+++ EXERCISE MATERIALS +++
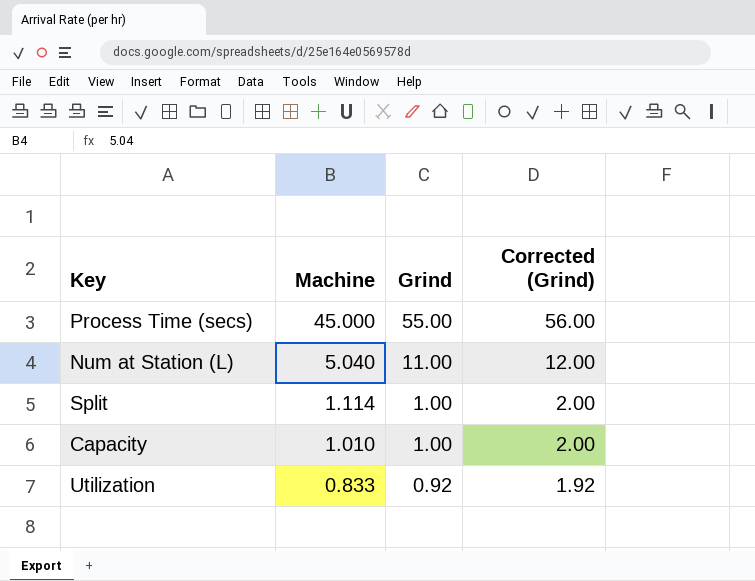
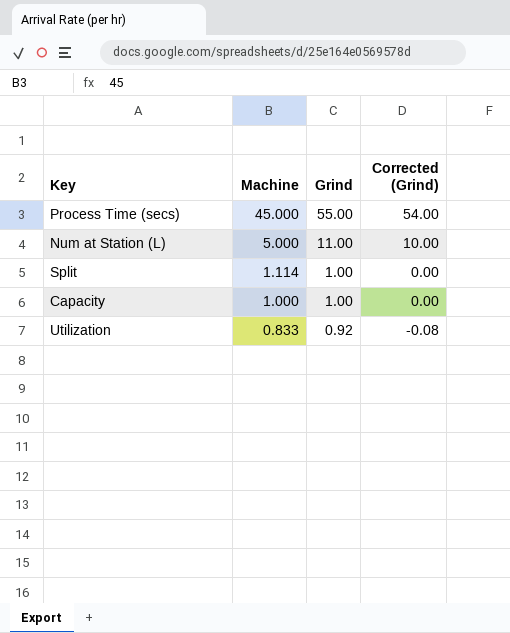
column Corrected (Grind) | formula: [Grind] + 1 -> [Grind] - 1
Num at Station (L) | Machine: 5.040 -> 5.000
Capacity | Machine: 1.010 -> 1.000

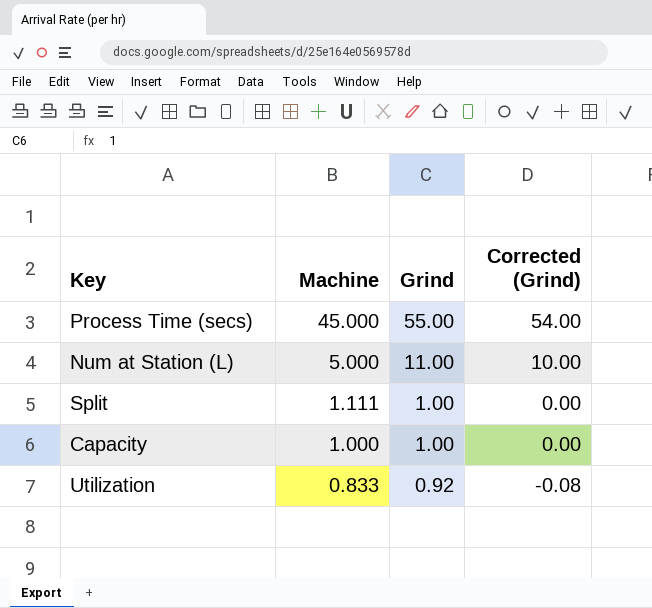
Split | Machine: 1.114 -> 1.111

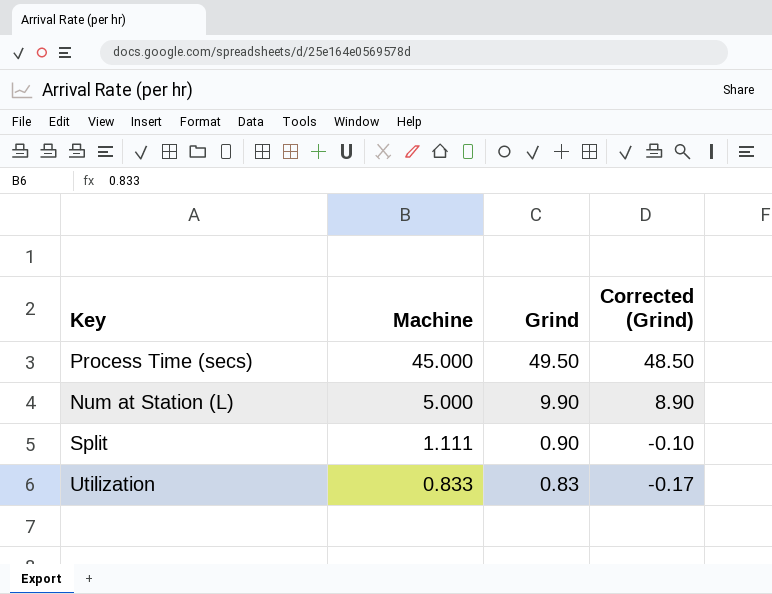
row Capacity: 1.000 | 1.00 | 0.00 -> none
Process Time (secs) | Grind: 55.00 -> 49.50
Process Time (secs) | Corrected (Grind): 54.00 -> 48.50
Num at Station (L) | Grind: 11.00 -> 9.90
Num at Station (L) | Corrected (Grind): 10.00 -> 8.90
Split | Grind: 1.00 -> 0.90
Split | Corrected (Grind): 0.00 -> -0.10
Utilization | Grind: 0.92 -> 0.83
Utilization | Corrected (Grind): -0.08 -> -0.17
+++
### THE PROBLEM
What lines above hold the word "Capacity"? Pull each one out.

### WRITTEN ANSWER
Capacity | Machine: 1.010 -> 1.000
row Capacity: 1.000 | 1.00 | 0.00 -> none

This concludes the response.